Taking the pain out of data access
We are pleased to release Intake, a simple data access layer and cataloging system.
Defining and loading data-sets costs time and effort. The data scientist needs to know what data are available, and the characteristics of each data-set, before going to the effort of loading and beginning to analyse some specific data-set. Furthermore, they might need to learn the API of some Python package specific to the target format. The code to do such data loading often makes up the first block of every notebook or script, propagated by copy&paste.
Intake has been designed as a simple layer over other Python libraries to
- provide a consistent API, so that you can investigate and load all of your data with the same commands, without knowing the details of the backend library
- a simple cataloging system using YAML syntax, enabling, for every data-set,
a description of
- which plugin is to load it
- arguments to pass
- arbitrary metadata to associate with the data
- transparent access to remote catalogs and data, for most formats
- a minimalist plugin system, so that new loaders, remote containers, and many other components can be contributed to Intake with a minimum of fuss.
- an optional server-client infrastructure, so that you can serve a set of catalogs and stream data that the client doesn't have direct access to.
For a simple design and relatively small code-base, there are lots of features. We will describe the main ones here from three points of view in the sections that follow. However, Intake is very new, and its design and implementation are up for discussion and change in the true spirit of open source. Please refer to the documentation, and post problems, questions and comments to the issue tracker.
The easiest method is to use
conda install -c intake intake
Several additional packages are available with plugins for various formats. See the informal directory.
Intake provides an easy way to find your data, locally, in a cloud service, or on an Intake server.
import intake intake.cat # set of installed data-sets cat = intake.open_catalog('directory/catalog.yaml') # some local catalog file cat = intake.open_catalog('s3://bucket/data/cat*.yaml') # remote set of catalog files cat = intake.open_catalog('intake://host:5000') # an Intake server
In each case,
list(cat) will provide the set of available data-sets in a
catalog, and you can access the entries using attribute dot-notation to either
interrogate the entry (e.g., read the text description), or to directly load the data.
In general, a catalog can contain any number of entries, and can also reference
other catalogs, local or remote, in a hierarchical manner.
list(cat) # set of entries cat.us_crime.describe() # basic description of an entry cat.us_crime.plot() # quick-look plotting df = cat.us_crime.read() # get all of the data in one shot
The output of
read() will be one of a small number of python containers appropriate
to the data, in this case a Pandas data-frame. The two other built-in containers are
numpy n-dimensional arrays and list-of objects. Each of these also has an out-of-core,
parallelised version available with the
The linked notebook shows an example workflow for a data scientist.
Intake allows the separation of the definition of data sources from their use and analysis.

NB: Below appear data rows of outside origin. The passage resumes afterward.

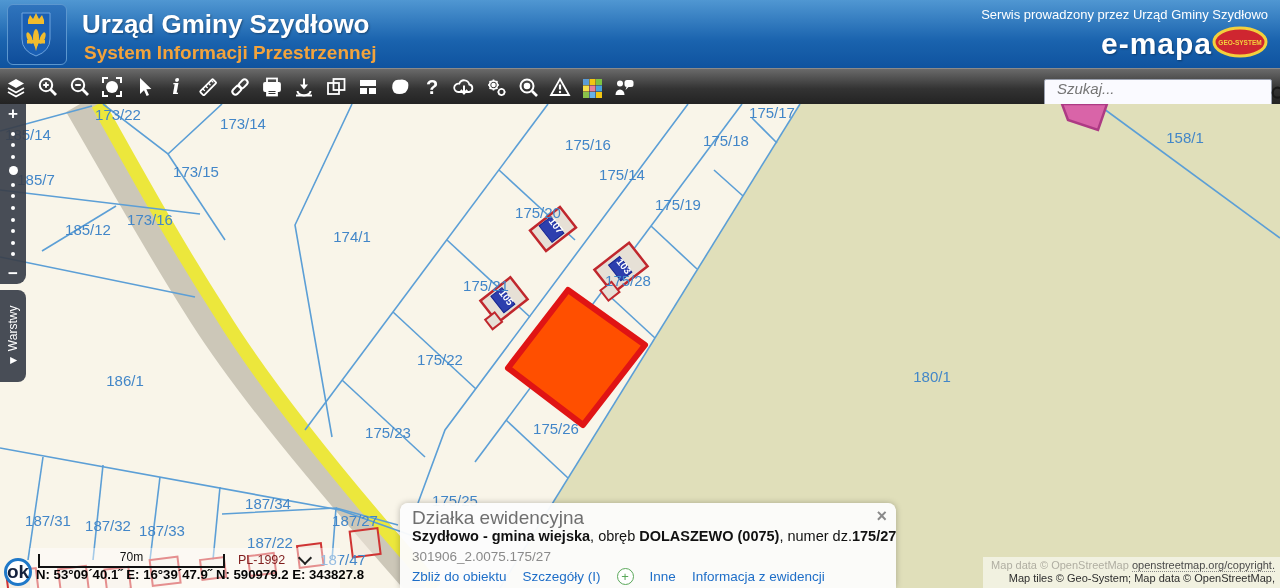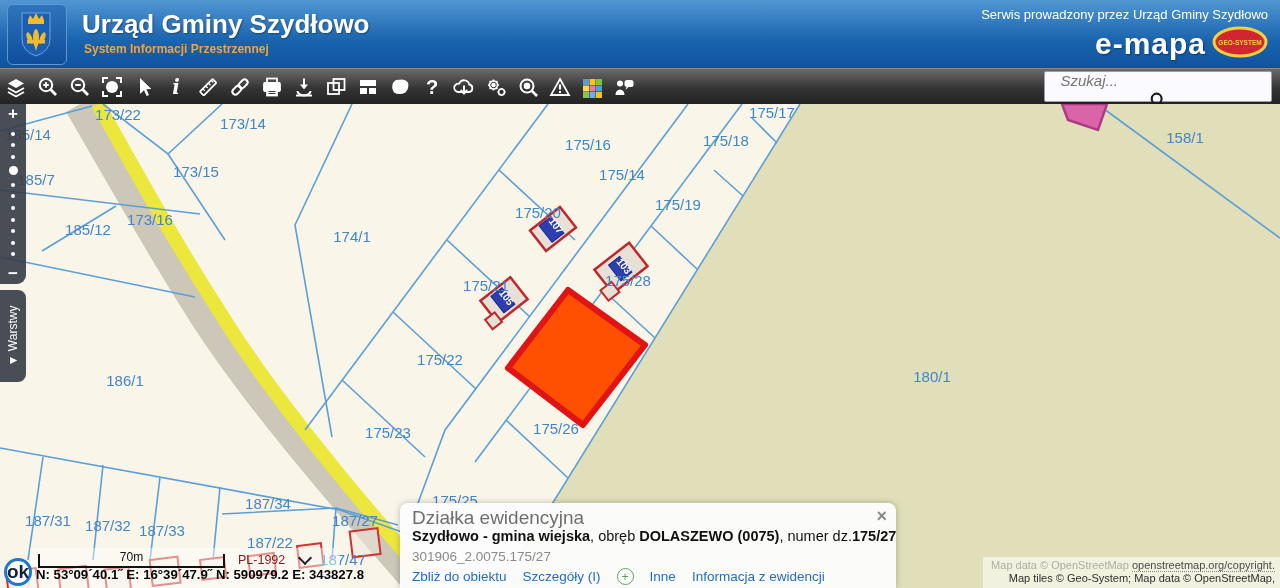--- a/index.html
+++ b/index.html
@@ -13,7 +13,7 @@
     background:linear-gradient(#2f74bd,#0e4d9a);border:1px solid #5c97cf;}
   .org-title{position:absolute;left:82px;top:9px;color:#fff;font-size:26px;font-weight:bold;
     text-shadow:1px 1px 2px rgba(0,0,0,.35);}
-  .org-subtitle{position:absolute;left:84px;top:42px;color:#f2a33c;font-size:12px;font-weight:bold;}
+  .org-subtitle{position:absolute;left:84px;top:42px;color:#f2a33c;font-size:19px;font-weight:bold;}
   .service-note{position:absolute;right:12px;top:7px;color:#fff;font-size:13px;}
   .brand-row{position:absolute;right:12px;top:26px;display:flex;align-items:center;gap:6px;}
   .brand{color:#fff;font-size:30px;font-weight:bold;letter-spacing:1px;text-shadow:1px 1px 2px rgba(0,0,0,.35);}

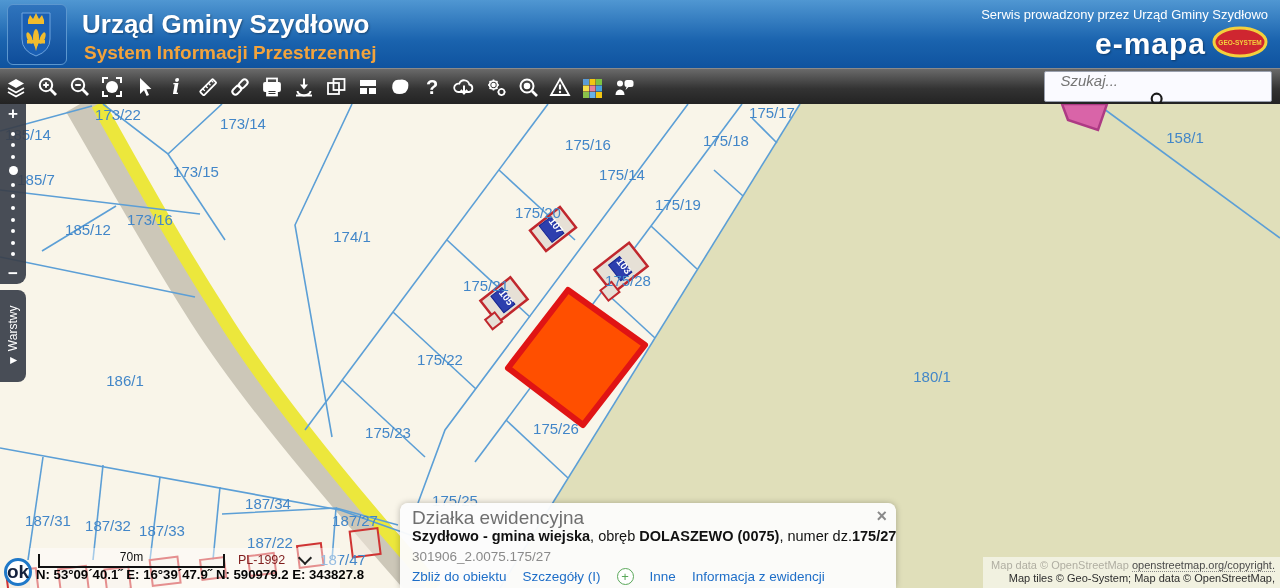--- a/index.html
+++ b/index.html
@@ -15,7 +15,7 @@
     text-shadow:1px 1px 2px rgba(0,0,0,.35);}
   .org-subtitle{position:absolute;left:84px;top:42px;color:#f2a33c;font-size:19px;font-weight:bold;}
   .service-note{position:absolute;right:12px;top:7px;color:#fff;font-size:13px;}
-  .brand-row{position:absolute;right:12px;top:26px;display:flex;align-items:center;gap:6px;}
+  .brand-row{position:absolute;right:12px;top:26px;display:flex;align-items:center;}
   .brand{color:#fff;font-size:30px;font-weight:bold;letter-spacing:1px;text-shadow:1px 1px 2px rgba(0,0,0,.35);}
 
   

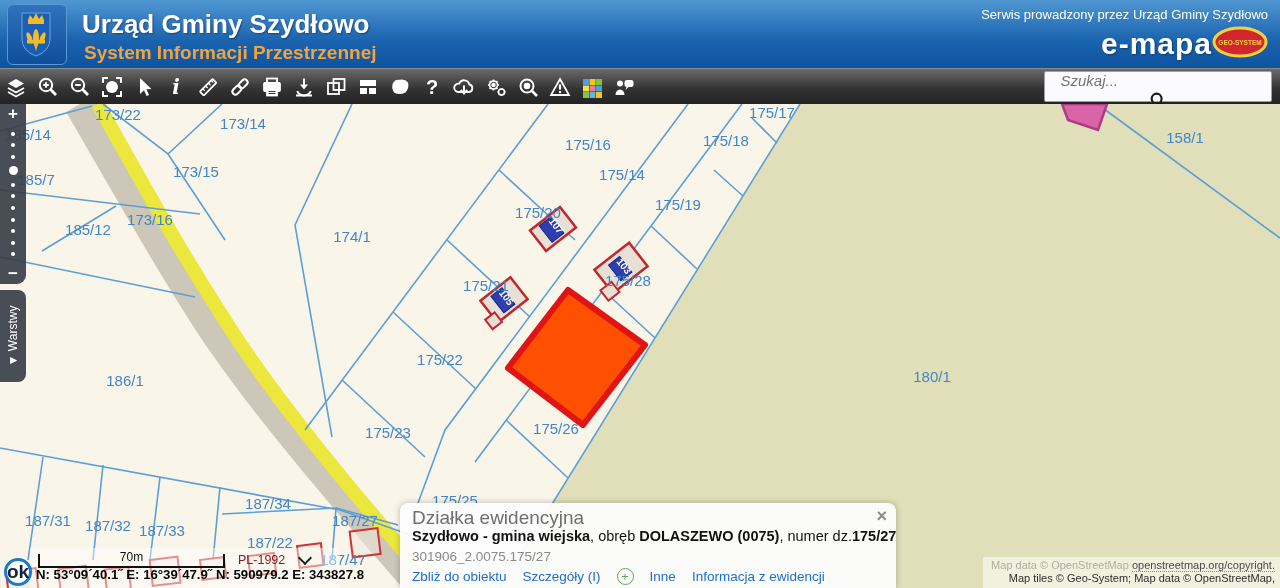--- a/index.html
+++ b/index.html
@@ -25,8 +25,8 @@
   .tbtn{width:32px;height:34px;background:none;border:none;padding:0;margin:0;
     display:flex;align-items:center;justify-content:center;cursor:pointer;}
   .tbtn svg{display:block;}
-  .searchbox{position:absolute;right:8px;top:2px;width:226px;height:29px;background:#fafaff;
-    border:1px solid #9aa0ae;border-radius:2px;display:flex;align-items:center;flex-direction:column;}
+  .searchbox{position:absolute;right:8px;top:10px;width:226px;height:29px;background:#fafaff;
+    border:1px solid #9aa0ae;border-radius:2px;display:flex;align-items:flex-start;}
   .searchbox input{flex:1;border:none;outline:none;background:transparent;font-style:italic;
     font-size:15px;color:#555;padding:0 6px 0 12px;font-family:"Liberation Sans",sans-serif;}
   .search-go{width:30px;height:27px;border:none;background:none;cursor:pointer;display:flex;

This allows the data engineer to get on with deciding where data should be stored, in which format, and which package is best suited to load each data-set, so long as the data scientist, above, gets the data-frame they need (or other data object!).

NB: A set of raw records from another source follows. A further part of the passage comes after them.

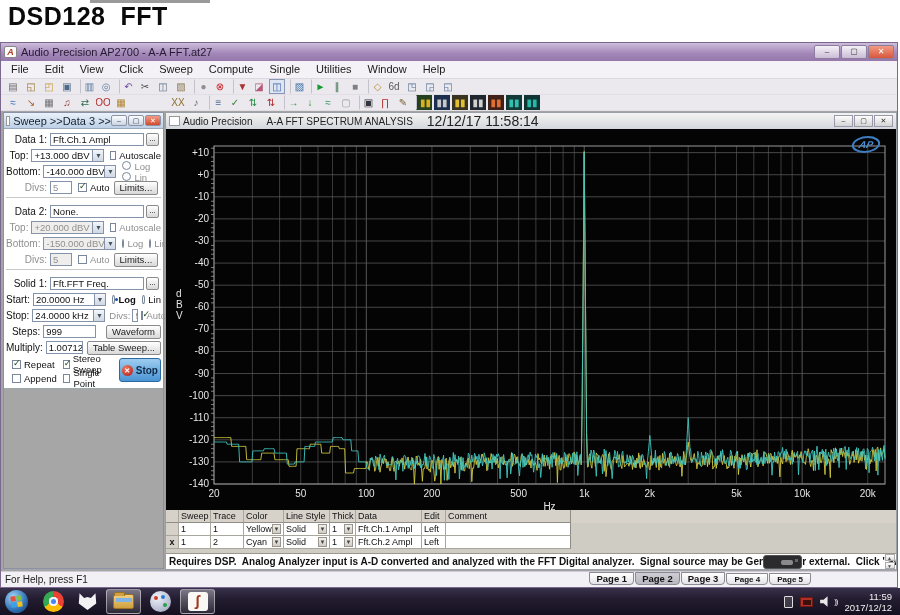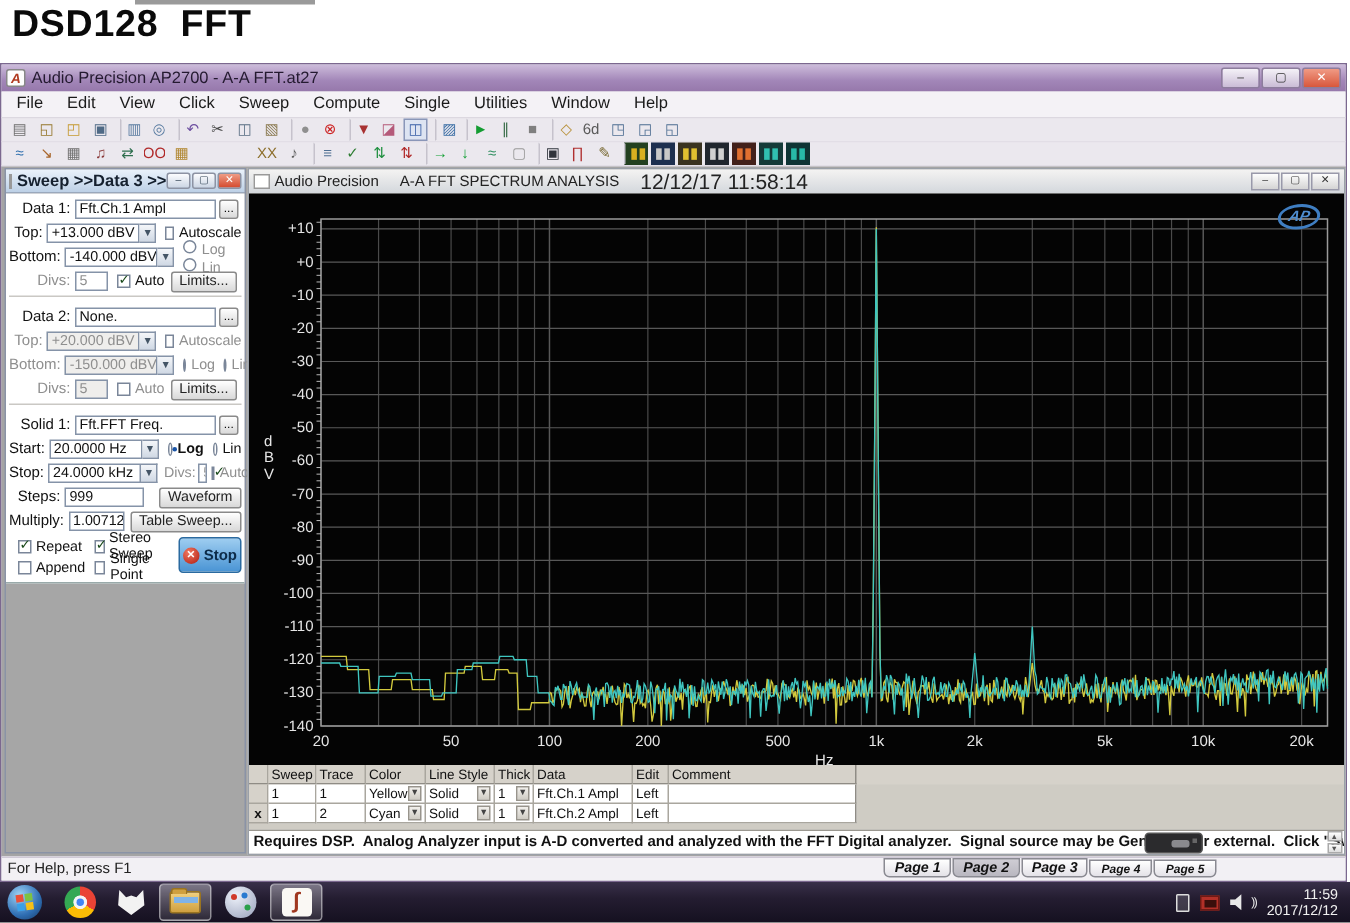--- a/index.html
+++ b/index.html
@@ -30,7 +30,7 @@
   #sweep-panel { position:absolute; left:2px; top:1px; width:161px; height:457px; border:1px solid #8a93a6; background:#a6a6a6; }
   .ptitle { height:16px; background:linear-gradient(#eaf2fb,#bdd0e6); display:flex; align-items:center; padding:0 2px; border-bottom:1px solid #9aa8bc; }
   .pico { width:11px; height:10px; background:#fff; border:1px solid #999; color:#b03a20; font-size:7px; font-weight:bold; line-height:9px; text-align:center; margin-right:3px; }
-  .ptxt { font-size:11px; font-weight:bold; color:#15202e; flex:1; white-space:pre; }
+  .ptxt { font-size:11px; font-weight:normal; color:#15202e; flex:1; white-space:pre; }
   .pb { width:16px; height:11px; border:1px solid #8d93a3; border-radius:2px; background:linear-gradient(#fbfcfe,#ccd6e4); font-size:7px; line-height:9px; text-align:center; color:#345; }
   .pb.red { background:linear-gradient(#ef9c86,#d44a2e); color:#fff; }
   .pbtns { display:flex; gap:1px; }

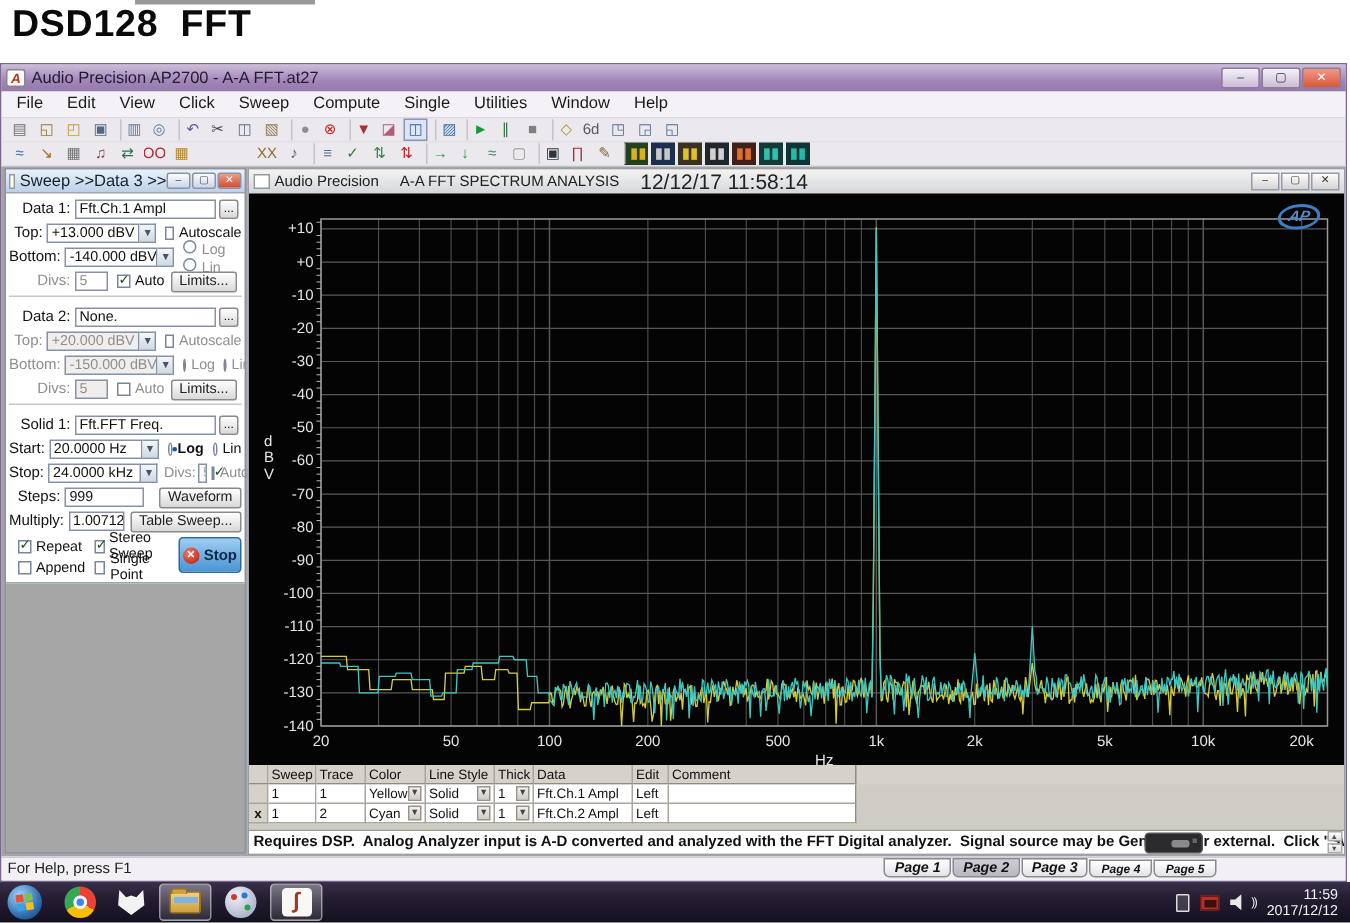--- a/index.html
+++ b/index.html
@@ -88,7 +88,7 @@
   
   #statusbar { height:16px; background:#f2f0f4; border-top:1px solid #cfc9d6; position:relative; display:flex; align-items:center; }
   #help-text { font-size:10px; color:#222; padding-left:4px; }
-  #page-tabs { position:absolute; right:86px; top:0px; display:flex; align-items:flex-end; gap:1px;font-style:italic; }
+  #page-tabs { position:absolute; right:86px; top:0px; display:flex; align-items:flex-end; gap:1px; }
   .ptab { border:1px solid #8a8a92; border-radius:0 0 4px 4px; background:linear-gradient(#ffffff,#e4e2e8); font-size:9.5px; font-weight:bold; padding:0 6px; height:13px; line-height:12px; color:#111; }
   .ptab.active { background:linear-gradient(#cfcdd4,#b9b7c0); }
   .ptab.sm { font-size:8px; font-weight:bold; height:12px; line-height:11px; padding:0 7px; }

Consider, for instance, maintaining a catalog file on a cloud service, and pointing users to it. It may be that, originally, the data was in CSV format, with the problems of data volume and parsing load this entails. The engineer could swap out the catalog entry definition for an optimized binary version, without the end user noticing the difference. In a project or institutional setting, the catalog can be the "point of truth" about the current best data-sets that should be in use. Data-sets and catalogs can also be packaged, for version control and dependency tracking.
Catalogs also provide a natural place to describe each data-set, with text and arbitrary metadata. Such information can be for the users' benefit to help them choose the right data-set for their problem, for analysis of the set of entries themselves, or as a way to pass parameters to downstream tools that work with Intake (e.g., the plotting system).
Finally, catalogs can also encode user parameters, giving either natural choices to the end user (e.g., to filter a data set, or choose between version A and B), or for getting information required for data access from the user's environment (e.g., credentials defined in environment variables).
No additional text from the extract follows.